本発明は、レーザ光によるアルミニウム系金属板の重ね隅肉溶接を行うレーザ溶接方法および該レーザ溶接方法を実施するレーザ溶接装置に適用可能である。
1 レーザ溶接装置
31 ミラー
33 走査モータ
51 レーザ光走査制御部
W ワーク
W1 上板(一方側に位置する金属板)
W2 下板(他方側に位置する金属板)
L 溶接線
S1〜S4 レーザ光の照射位置

Claims (5)

  1. 重ね合わされた複数枚の金属板の板厚方向の一方側から他方側に向けてレーザ光を照射して重ね隅肉溶接を行うレーザ溶接方法であって、
    前記レーザ光の照射位置を、前記各金属板の重ね合わせ部分である溶接線を跨ぐように円形または楕円形の軌跡に沿って移動させながら、その軌跡における円形または楕円形の中心を前記溶接線に沿う方向に移動させていくに際し、
    前記レーザ光の照射位置の前記円形または前記楕円形の軌跡に沿う移動方向は、前記溶接線に沿う方向において既に前記レーザ光が通過した範囲よりも下流側であって前記各金属板の未溶融部分を前記レーザ光が通過する際に、前記一方側に位置する前記金属板に前記レーザ光が照射された後、前記他方側に位置する前記金属板に前記レーザ光が照射される方向に規定されており、
    前記各金属板における前記未溶融部分を前記レーザ光が通過する際に、前記一方側に位置する前記金属板に前記レーザ光が照射されることによって当該一方側に位置する金属板に半溶融状態の領域が形成され、
    前記レーザ光が前記軌跡に沿って移動することにより、前記レーザ光が再び前記一方側に位置する前記金属板に照射されることで前記半溶融状態の領域が完全に溶融されることを特徴とするレーザ溶接方法。
  2. 請求項1記載のレーザ溶接方法において、
    前記半溶融状態の領域は、前記未溶融部分を前記レーザ光が通過する際に、前記一方側に位置する金属板における当該レーザ光の照射位置の周辺に形成され、
    前記レーザ光が再び前記一方側に位置する前記金属板に達した際に前記半溶融状態の領域にレーザ光を照射することを特徴とするレーザ溶接方法。

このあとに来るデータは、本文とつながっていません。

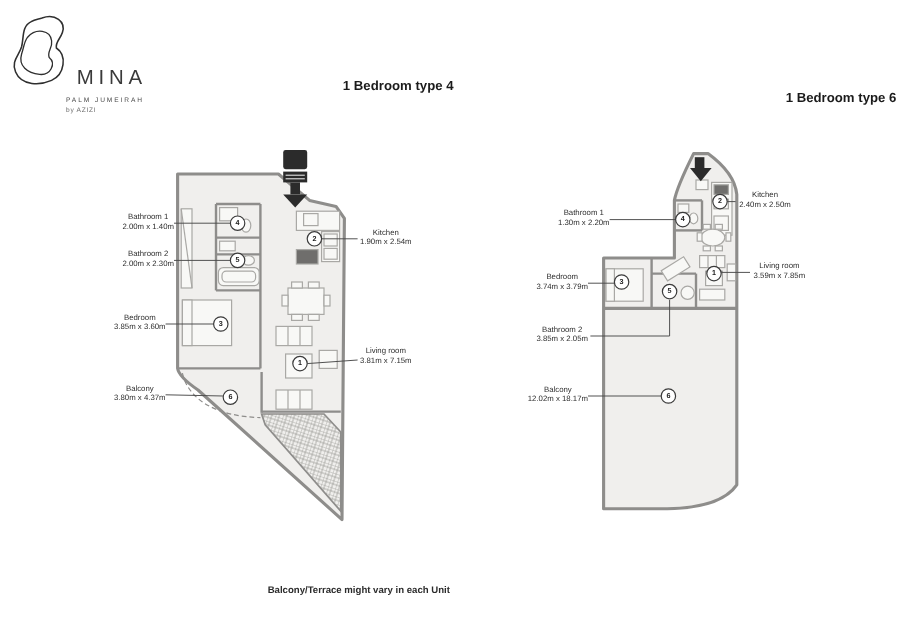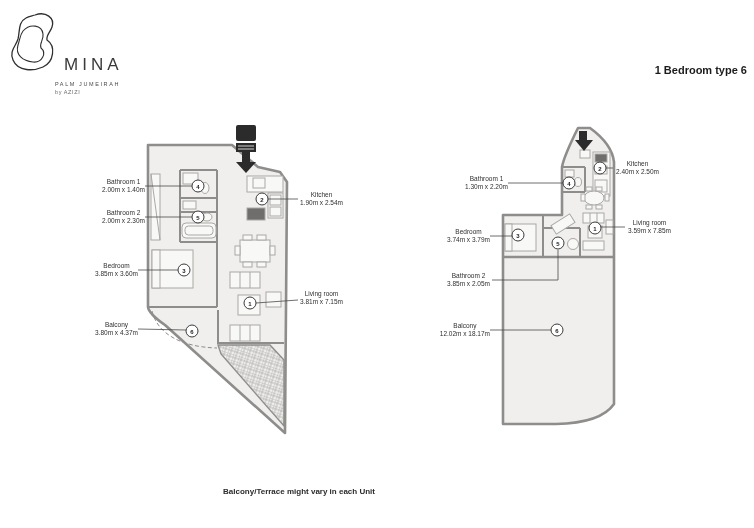"1 Bedroom type 4" div.title-main { html: none -> <div>1 Bedroom type 4</div> }
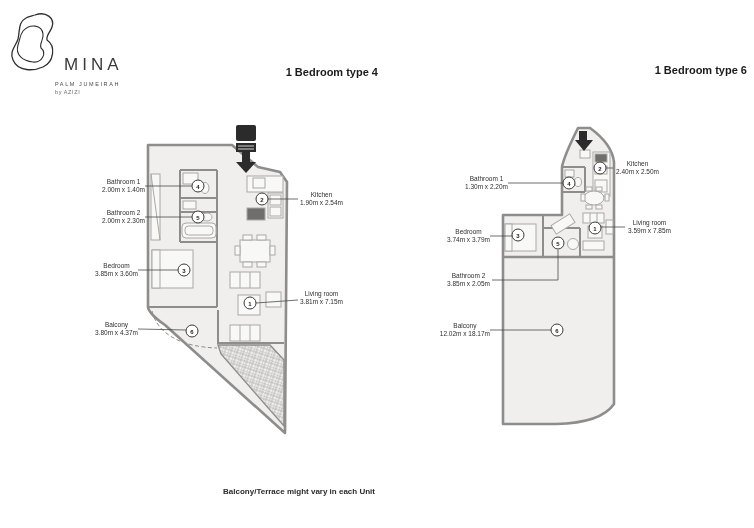"1 Bedroom type 6" div.title-block { top: 64px -> 76px }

  3. 請求項1または2記載のレーザ溶接方法において、
    前記複数枚の金属板は、鉛直方向で重ね合わされた上板および下板であって、前記レーザ光は前記上板と前記下板との重ね合わせ部分に対して上方から照射されるようになっており、
    前記軌跡に沿う前記レーザ光の照射位置の移動方向は、前記溶接線に沿う方向において既に前記レーザ光が通過した範囲よりも下流側であって前記上板および前記下板の未溶融部分を前記レーザ光が通過する際に、前記上板に前記レーザ光が照射された後、前記下板に前記レーザ光が照射される方向に規定されていることを特徴とするレーザ溶接方法。
  4. 請求項1、2または3記載のレーザ溶接方法において、
    前記各金属板は、アルミニウム系金属板で成ることを特徴とするレーザ溶接方法。
  5. 請求項1〜4のうち何れか一つに記載のレーザ溶接方法による重ね隅肉溶接を実施するレーザ溶接装置であって、
    前記レーザ光の照射位置を移動させる走査手段と、
    前記レーザ光の照射位置を、前記各金属板の重ね合わせ部分である溶接線を跨ぐように円形または楕円形の軌跡に沿って移動させながら、その軌跡における円形または楕円形の中心を前記溶接線に沿う方向に移動させるように、前記走査手段を制御するレーザ光走査制御部とを備え、
    前記レーザ光走査制御部は、前記溶接線に沿う方向において既に前記レーザ光が通過した範囲よりも下流側であって前記各金属板の未溶融部分を前記レーザ光が通過する際に、前記一方側に位置する前記金属板に前記レーザ光が照射されることによって当該一方側に位置する金属板に半溶融状態の領域が形成され、前記レーザ光が前記軌跡に沿って移動することにより、前記レーザ光が再び前記一方側に位置する前記金属板に照射されることで前記半溶融状態の領域が完全に溶融されるように、前記未溶融部分を前記レーザ光が通過する際に、前記一方側に位置する前記金属板に前記レーザ光が照射された後、前記他方側に位置する前記金属板に前記レーザ光が照射されるように前記走査手段による前記レーザ光の照射位置を移動させる構成となっていることを特徴とするレーザ溶接装置。